- GOAL OF THE EXERCISE
Retype exactly what runs from the first line of the data to the line with "Krupnikov, & Jennifer Wolak", keeping both of those lines and skipping pictures.

Modification records
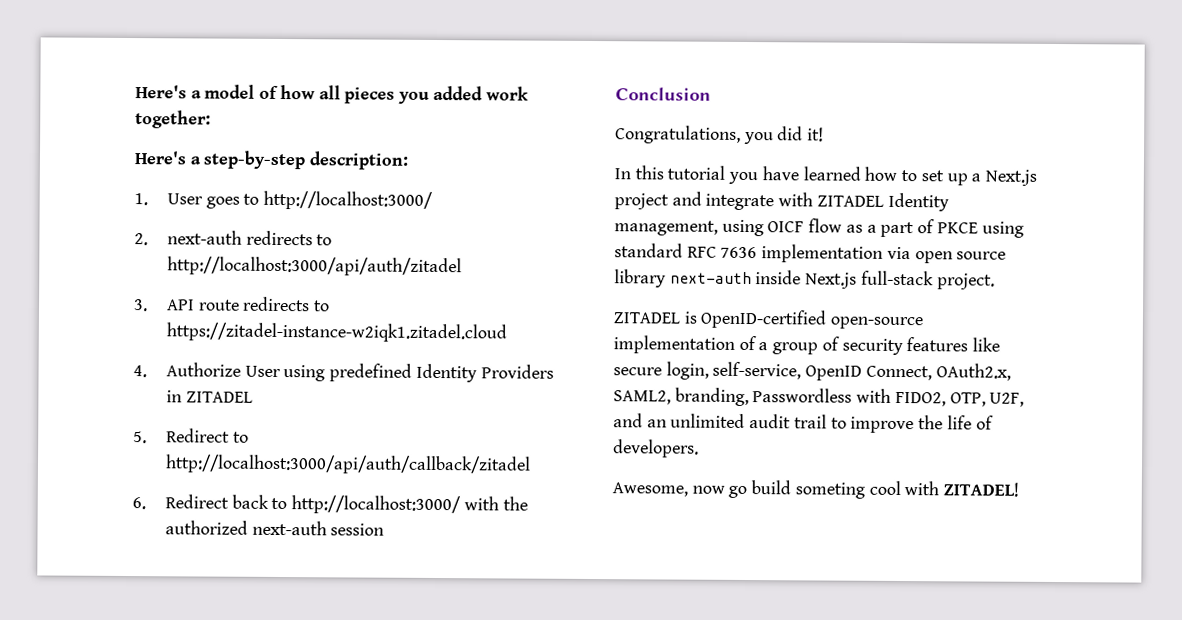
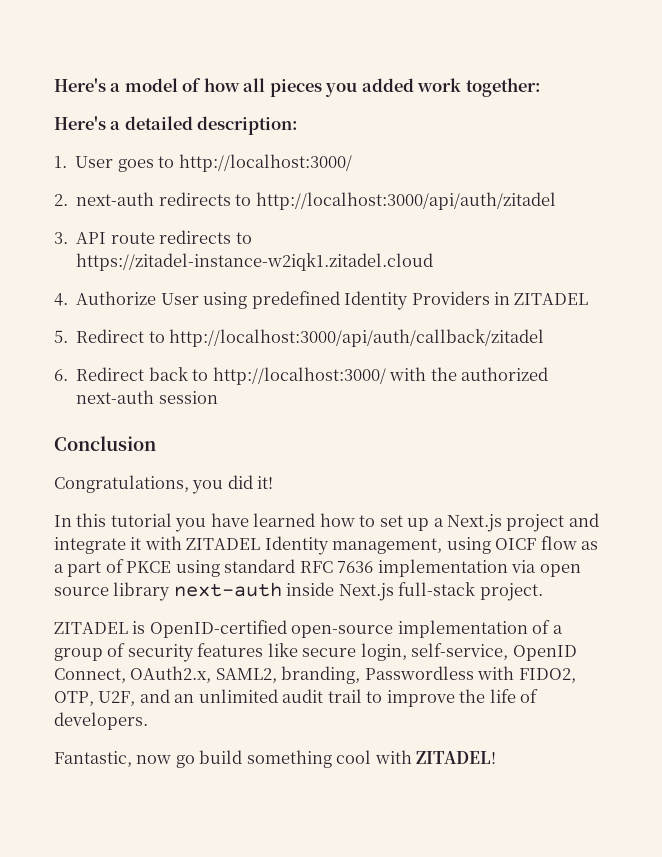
- Here's a step-by-step description:
+ Here's a detailed description:
- In this tutorial you have learned how to set up a Next.js project and integrate with ZITADEL Identity management, using OICF flow as a part of PKCE using standard RFC 7636 implementation via open source library next-auth inside Next.js full-stack project.
+ In this tutorial you have learned how to set up a Next.js project and integrate it with ZITADEL Identity management, using OICF flow as a part of PKCE using standard RFC 7636 implementation via open source library next-auth inside Next.js full-stack project.
- Awesome, now go build someting cool with ZITADEL!
+ Fantastic, now go build something cool with ZITADEL!

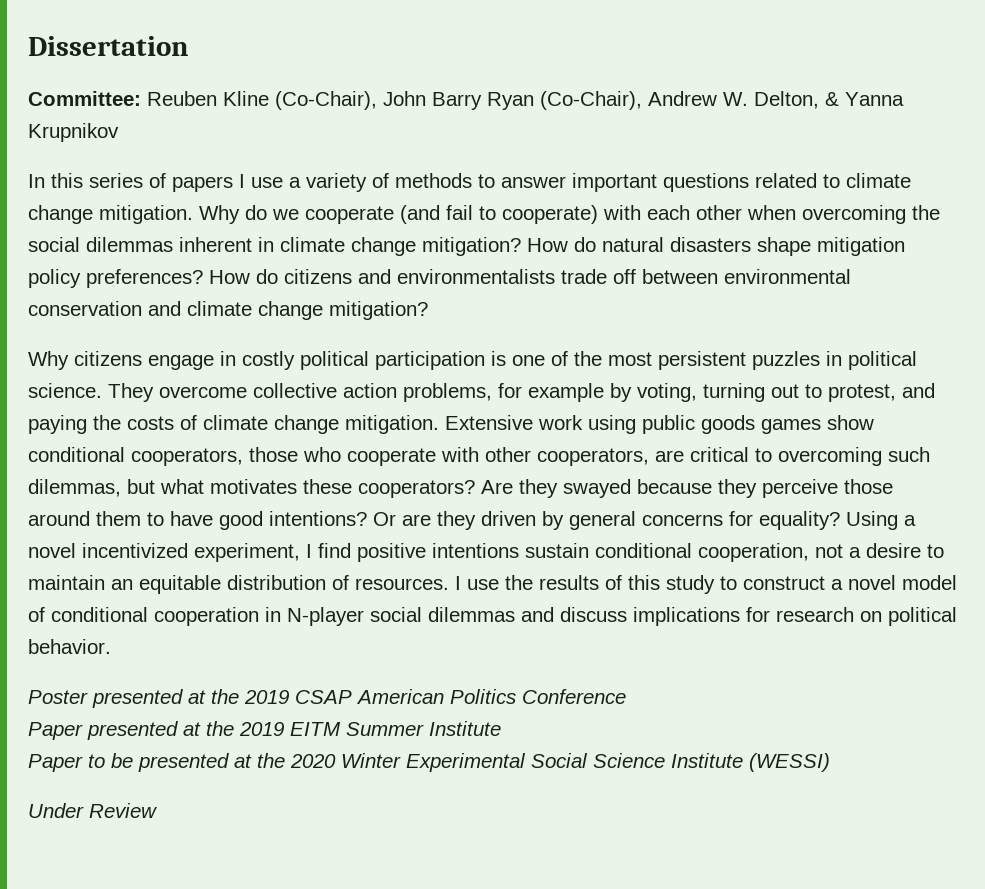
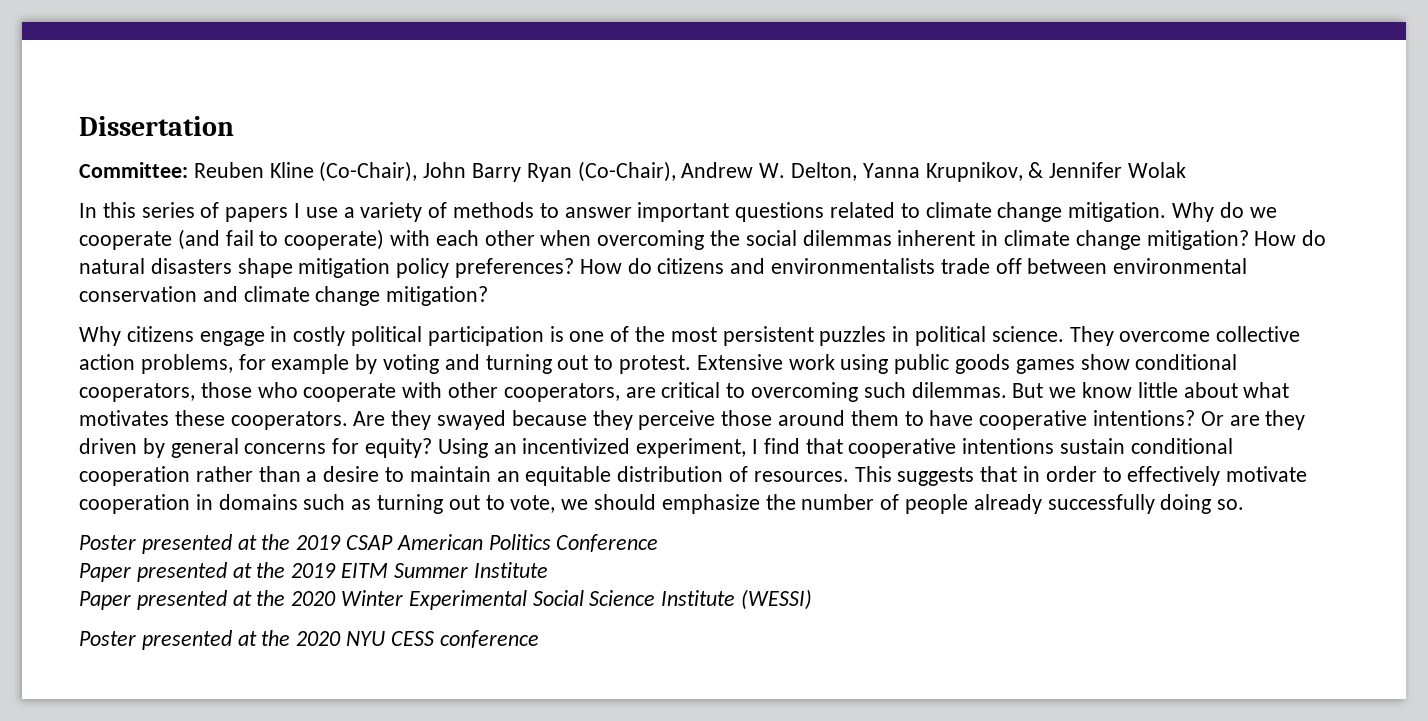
- Committee: Reuben Kline (Co-Chair), John Barry Ryan (Co-Chair), Andrew W. Delton, & Yanna Krupnikov
+ Committee: Reuben Kline (Co-Chair), John Barry Ryan (Co-Chair), Andrew W. Delton, Yanna Krupnikov, & Jennifer Wolak
- They overcome collective action problems, for example by voting, turning out to protest, and paying the costs of climate change mitigation.
+ They overcome collective action problems, for example by voting and turning out to protest.
- Extensive work using public goods games show conditional cooperators, those who cooperate with other cooperators, are critical to overcoming such dilemmas, but what motivates these cooperators?
+ Extensive work using public goods games show conditional cooperators, those who cooperate with other cooperators, are critical to overcoming such dilemmas. But we know little about what motivates these cooperators.
- Are they swayed because they perceive those around them to have good intentions?
+ Are they swayed because they perceive those around them to have cooperative intentions?
- Or are they driven by general concerns for equality? Using a novel incentivized experiment, I find positive intentions sustain conditional cooperation, not a desire to maintain an equitable distribution of resources.
+ Or are they driven by general concerns for equity? Using an incentivized experiment, I find that cooperative intentions sustain conditional cooperation rather than a desire to maintain an equitable distribution of resources.
- I use the results of this study to construct a novel model of conditional cooperation in N-player social dilemmas and discuss implications for research on political behavior.
+ This suggests that in order to effectively motivate cooperation in domains such as turning out to vote, we should emphasize the number of people already successfully doing so.
- Paper to be presented at the 2020 Winter Experimental Social Science Institute (WESSI)
+ Paper presented at the 2020 Winter Experimental Social Science Institute (WESSI)
- Under Review
+ Poster presented at the 2020 NYU CESS conference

- REPLY TO THE TASK
- Here's a step-by-step description:
+ Here's a detailed description:
- In this tutorial you have learned how to set up a Next.js project and integrate with ZITADEL Identity management, using OICF flow as a part of PKCE using standard RFC 7636 implementation via open source library next-auth inside Next.js full-stack project.
+ In this tutorial you have learned how to set up a Next.js project and integrate it with ZITADEL Identity management, using OICF flow as a part of PKCE using standard RFC 7636 implementation via open source library next-auth inside Next.js full-stack project.
- Awesome, now go build someting cool with ZITADEL!
+ Fantastic, now go build something cool with ZITADEL!

- Committee: Reuben Kline (Co-Chair), John Barry Ryan (Co-Chair), Andrew W. Delton, & Yanna Krupnikov
+ Committee: Reuben Kline (Co-Chair), John Barry Ryan (Co-Chair), Andrew W. Delton, Yanna Krupnikov, & Jennifer Wolak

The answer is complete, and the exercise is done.